If you have some life to waste at TV Tropes, look up Raygun Gothic, George Lucas Throwback and the film Bullshot, with pretty much every reference therein, for more genre tropes to play with.

*Setting*:
1930s SF.  Thirties era aesthetic in politics, clothing and projected technology, set in far future (2011!) but with backward looking ideals (Empire, Pluck, Public Schools and lashings of ginger beer). King Zagrox of Mars, green-skinned, dome-headed Martian ruler of a pseudo-fascist dictatorship with plans to conquer the whole solar system with his fleet of saucer ships. Blue-skinned, four armed warrior women ride dinosaurs through the jungles of Venus. Mysterious races beyond, perhaps intelligent blue gasses from Pluto who speak only in bad poetry.
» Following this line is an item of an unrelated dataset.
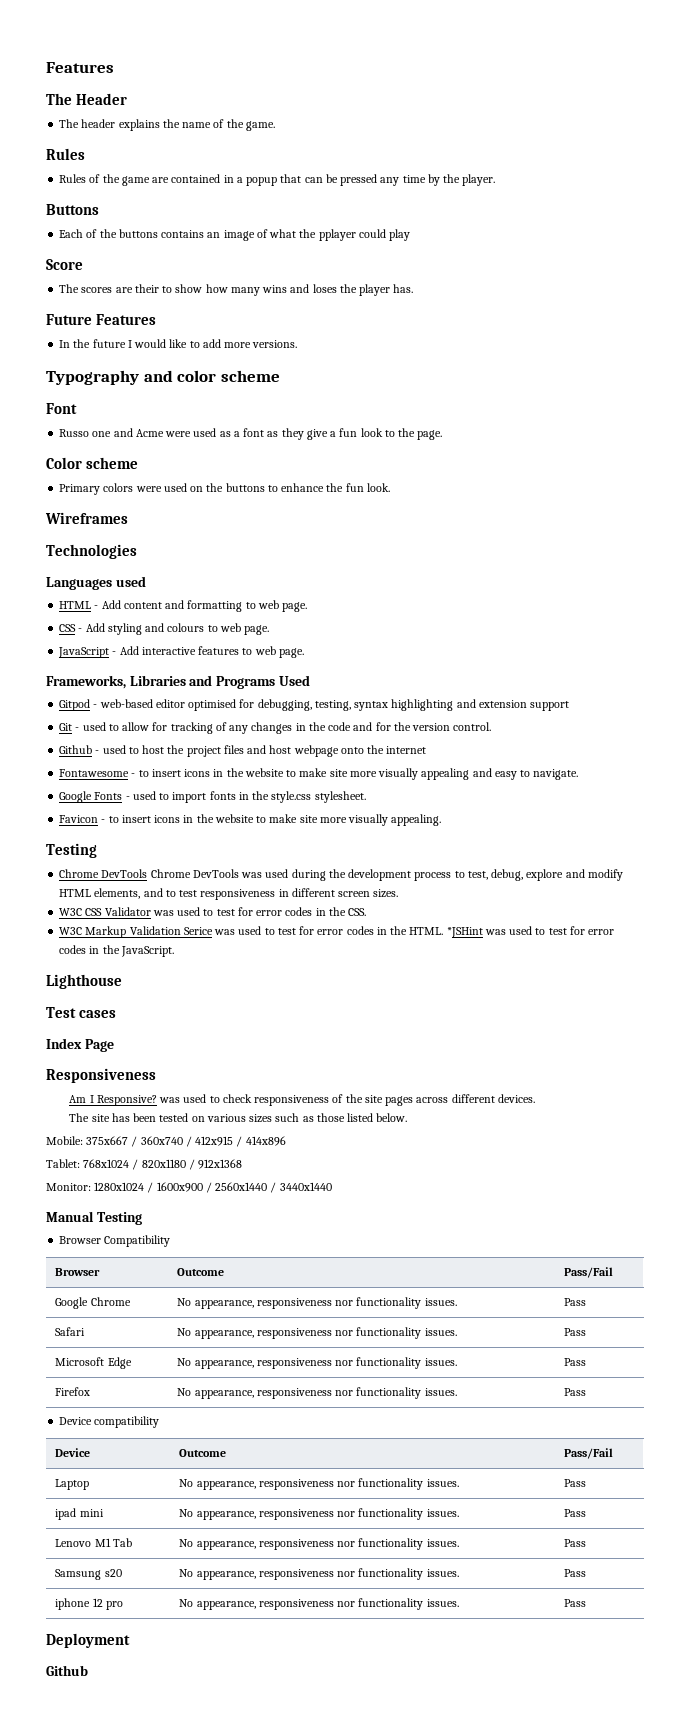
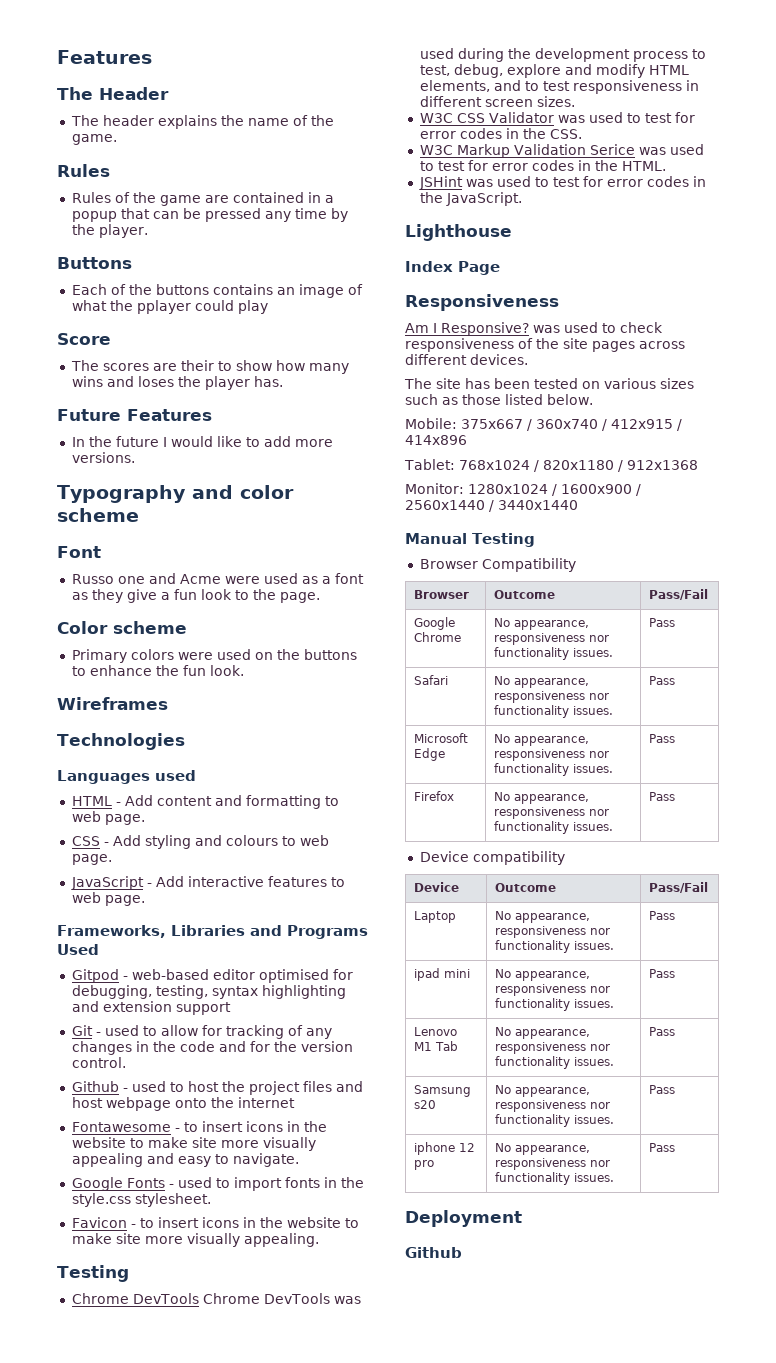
[446,927,483,938] *JSHint -> [418,176,463,190] // JSHint
[46,1007,117,1018] // Test cases -> (512, 232) none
Earth is protected by the brave men and women of the Space Ranger Corps, culled from the finest that each nation has to offer (but led, naturally, by the valiant British**).

*Potential story arcs*:
Warrior Queen of Venus,  Deathray of Doom, Warlords of Saturn, The Scurrilous Scheme of Doctor Awful.

Post your interest, and I'll transform this thread by the power of SCIENCE! into a character creation thread.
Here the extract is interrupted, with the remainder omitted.